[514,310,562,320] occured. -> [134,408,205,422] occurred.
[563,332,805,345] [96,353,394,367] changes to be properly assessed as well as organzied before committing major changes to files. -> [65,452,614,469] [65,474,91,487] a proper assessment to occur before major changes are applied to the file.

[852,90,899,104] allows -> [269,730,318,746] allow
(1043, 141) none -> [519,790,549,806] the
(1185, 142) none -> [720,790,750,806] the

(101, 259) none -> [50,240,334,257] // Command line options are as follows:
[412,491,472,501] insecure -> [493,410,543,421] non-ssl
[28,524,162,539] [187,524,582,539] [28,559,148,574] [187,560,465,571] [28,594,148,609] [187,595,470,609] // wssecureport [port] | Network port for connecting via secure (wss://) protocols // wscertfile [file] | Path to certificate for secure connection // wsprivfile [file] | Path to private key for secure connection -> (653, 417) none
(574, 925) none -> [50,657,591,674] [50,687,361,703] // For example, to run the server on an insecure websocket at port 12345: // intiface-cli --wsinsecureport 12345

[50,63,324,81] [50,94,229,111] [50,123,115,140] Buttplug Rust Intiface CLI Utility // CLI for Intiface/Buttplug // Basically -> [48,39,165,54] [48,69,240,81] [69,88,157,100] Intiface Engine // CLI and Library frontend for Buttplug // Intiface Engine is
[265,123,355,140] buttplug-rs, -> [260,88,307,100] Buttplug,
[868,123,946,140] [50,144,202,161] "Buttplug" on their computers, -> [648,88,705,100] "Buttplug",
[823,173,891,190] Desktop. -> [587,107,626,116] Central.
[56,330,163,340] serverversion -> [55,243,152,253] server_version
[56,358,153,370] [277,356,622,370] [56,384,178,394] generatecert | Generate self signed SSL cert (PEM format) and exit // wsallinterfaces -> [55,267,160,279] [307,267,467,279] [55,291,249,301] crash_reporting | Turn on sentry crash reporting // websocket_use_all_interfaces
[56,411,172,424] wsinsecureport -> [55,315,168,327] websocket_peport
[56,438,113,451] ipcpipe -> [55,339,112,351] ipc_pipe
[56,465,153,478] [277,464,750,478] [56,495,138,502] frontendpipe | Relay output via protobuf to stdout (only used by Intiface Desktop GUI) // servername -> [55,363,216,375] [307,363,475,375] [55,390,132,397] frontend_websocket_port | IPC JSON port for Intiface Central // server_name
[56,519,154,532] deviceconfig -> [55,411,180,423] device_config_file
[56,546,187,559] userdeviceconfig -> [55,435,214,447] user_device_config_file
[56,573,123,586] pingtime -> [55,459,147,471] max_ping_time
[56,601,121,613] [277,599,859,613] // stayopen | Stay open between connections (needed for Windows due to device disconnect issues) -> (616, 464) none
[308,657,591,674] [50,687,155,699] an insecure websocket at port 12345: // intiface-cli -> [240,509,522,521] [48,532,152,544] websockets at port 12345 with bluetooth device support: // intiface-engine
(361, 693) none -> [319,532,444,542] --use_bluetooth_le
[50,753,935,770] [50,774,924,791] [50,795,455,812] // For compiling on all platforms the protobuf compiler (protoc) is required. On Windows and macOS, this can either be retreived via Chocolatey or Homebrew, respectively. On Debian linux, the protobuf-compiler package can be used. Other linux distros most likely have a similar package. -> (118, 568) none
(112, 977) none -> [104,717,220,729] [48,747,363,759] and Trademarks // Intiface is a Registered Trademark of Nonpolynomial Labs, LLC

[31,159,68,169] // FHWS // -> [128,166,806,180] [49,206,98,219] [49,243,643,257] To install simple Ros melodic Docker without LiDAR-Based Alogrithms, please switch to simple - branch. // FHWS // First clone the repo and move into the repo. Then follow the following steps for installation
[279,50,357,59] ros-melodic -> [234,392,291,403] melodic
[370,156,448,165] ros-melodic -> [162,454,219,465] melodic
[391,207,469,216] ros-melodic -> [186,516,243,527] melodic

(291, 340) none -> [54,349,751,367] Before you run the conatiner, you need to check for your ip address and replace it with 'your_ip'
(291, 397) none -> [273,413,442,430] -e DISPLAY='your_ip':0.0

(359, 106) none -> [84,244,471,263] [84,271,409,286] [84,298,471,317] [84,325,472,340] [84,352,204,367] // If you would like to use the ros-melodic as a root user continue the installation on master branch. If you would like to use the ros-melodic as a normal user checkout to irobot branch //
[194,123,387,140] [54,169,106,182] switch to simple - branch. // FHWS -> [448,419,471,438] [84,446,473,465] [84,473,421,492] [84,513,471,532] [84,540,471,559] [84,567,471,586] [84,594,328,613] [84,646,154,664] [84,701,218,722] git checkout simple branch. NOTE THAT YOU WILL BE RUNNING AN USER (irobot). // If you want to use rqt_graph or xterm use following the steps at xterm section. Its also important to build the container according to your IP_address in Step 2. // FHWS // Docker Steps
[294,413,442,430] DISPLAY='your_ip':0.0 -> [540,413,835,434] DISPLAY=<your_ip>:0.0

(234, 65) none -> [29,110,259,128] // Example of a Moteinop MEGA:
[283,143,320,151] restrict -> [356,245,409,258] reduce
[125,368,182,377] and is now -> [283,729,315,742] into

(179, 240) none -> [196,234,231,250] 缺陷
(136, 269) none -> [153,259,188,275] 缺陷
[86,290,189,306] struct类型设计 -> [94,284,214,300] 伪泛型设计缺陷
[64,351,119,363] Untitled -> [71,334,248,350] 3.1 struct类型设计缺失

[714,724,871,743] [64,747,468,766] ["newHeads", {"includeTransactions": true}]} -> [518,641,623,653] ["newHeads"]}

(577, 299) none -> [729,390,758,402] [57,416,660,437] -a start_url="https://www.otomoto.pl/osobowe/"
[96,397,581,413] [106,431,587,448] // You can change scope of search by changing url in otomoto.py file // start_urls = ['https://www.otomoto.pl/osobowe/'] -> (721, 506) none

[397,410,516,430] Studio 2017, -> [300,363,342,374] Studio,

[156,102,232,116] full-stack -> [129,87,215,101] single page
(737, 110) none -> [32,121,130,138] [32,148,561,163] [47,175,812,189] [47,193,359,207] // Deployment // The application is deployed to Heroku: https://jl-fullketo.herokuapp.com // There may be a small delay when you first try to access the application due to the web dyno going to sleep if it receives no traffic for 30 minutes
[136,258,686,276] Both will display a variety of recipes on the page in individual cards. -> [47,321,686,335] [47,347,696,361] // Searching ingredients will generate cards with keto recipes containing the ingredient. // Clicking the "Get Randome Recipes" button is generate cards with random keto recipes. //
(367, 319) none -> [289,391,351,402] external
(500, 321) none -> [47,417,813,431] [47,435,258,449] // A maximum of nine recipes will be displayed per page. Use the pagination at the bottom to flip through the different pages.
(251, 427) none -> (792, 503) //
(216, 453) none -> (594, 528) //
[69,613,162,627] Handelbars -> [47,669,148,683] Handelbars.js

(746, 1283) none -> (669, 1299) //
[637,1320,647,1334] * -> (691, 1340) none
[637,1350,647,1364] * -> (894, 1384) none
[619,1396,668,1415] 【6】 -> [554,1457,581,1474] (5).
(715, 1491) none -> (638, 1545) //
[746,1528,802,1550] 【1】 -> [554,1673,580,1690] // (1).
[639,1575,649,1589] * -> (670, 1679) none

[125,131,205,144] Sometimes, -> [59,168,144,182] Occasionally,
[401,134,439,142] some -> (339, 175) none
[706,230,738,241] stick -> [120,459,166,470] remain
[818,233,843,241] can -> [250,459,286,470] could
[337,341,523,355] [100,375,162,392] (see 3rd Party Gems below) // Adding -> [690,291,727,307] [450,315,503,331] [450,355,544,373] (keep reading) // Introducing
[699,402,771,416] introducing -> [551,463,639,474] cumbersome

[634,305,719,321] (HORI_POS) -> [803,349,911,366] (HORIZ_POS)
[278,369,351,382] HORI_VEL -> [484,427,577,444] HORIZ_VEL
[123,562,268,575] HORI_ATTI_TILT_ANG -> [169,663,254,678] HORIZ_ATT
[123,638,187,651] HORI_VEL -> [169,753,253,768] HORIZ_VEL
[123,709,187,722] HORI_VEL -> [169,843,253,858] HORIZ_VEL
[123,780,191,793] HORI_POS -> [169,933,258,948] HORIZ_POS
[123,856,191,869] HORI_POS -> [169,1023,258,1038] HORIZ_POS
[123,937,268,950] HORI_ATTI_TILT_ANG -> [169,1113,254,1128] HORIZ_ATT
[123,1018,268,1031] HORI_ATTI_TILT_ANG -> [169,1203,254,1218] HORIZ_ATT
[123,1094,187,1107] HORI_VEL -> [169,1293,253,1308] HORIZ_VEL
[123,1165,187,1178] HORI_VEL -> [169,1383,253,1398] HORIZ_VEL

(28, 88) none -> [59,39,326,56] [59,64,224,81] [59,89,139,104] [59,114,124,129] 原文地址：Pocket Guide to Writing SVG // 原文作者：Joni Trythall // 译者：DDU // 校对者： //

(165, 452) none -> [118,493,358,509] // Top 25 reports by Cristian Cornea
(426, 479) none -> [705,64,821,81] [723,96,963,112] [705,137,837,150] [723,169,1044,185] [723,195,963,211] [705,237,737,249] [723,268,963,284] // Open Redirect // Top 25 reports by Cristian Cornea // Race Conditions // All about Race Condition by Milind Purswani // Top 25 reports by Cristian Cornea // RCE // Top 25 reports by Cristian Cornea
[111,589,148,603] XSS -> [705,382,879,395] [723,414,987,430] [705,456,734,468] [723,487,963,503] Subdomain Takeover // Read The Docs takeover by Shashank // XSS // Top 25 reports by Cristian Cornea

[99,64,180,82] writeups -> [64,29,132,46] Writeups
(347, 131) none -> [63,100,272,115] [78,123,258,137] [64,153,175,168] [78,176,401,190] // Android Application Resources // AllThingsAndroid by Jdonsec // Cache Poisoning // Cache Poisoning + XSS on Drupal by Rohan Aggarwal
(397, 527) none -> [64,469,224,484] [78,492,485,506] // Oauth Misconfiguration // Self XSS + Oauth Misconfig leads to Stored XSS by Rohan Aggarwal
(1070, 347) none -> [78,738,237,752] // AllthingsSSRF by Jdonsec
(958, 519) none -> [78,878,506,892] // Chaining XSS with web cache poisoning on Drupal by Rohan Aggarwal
· · ·
Beginning with the line that has "[370,156,448,165] ros-melodic ->" and ending with the line that has "(291, 397) none", set down the lines above exactly and include no others.

[370,156,448,165] ros-melodic -> [162,454,219,465] melodic
[391,207,469,216] ros-melodic -> [186,516,243,527] melodic

(291, 340) none -> [54,349,751,367] Before you run the conatiner, you need to check for your ip address and replace it with 'your_ip'
(291, 397) none -> [273,413,442,430] -e DISPLAY='your_ip':0.0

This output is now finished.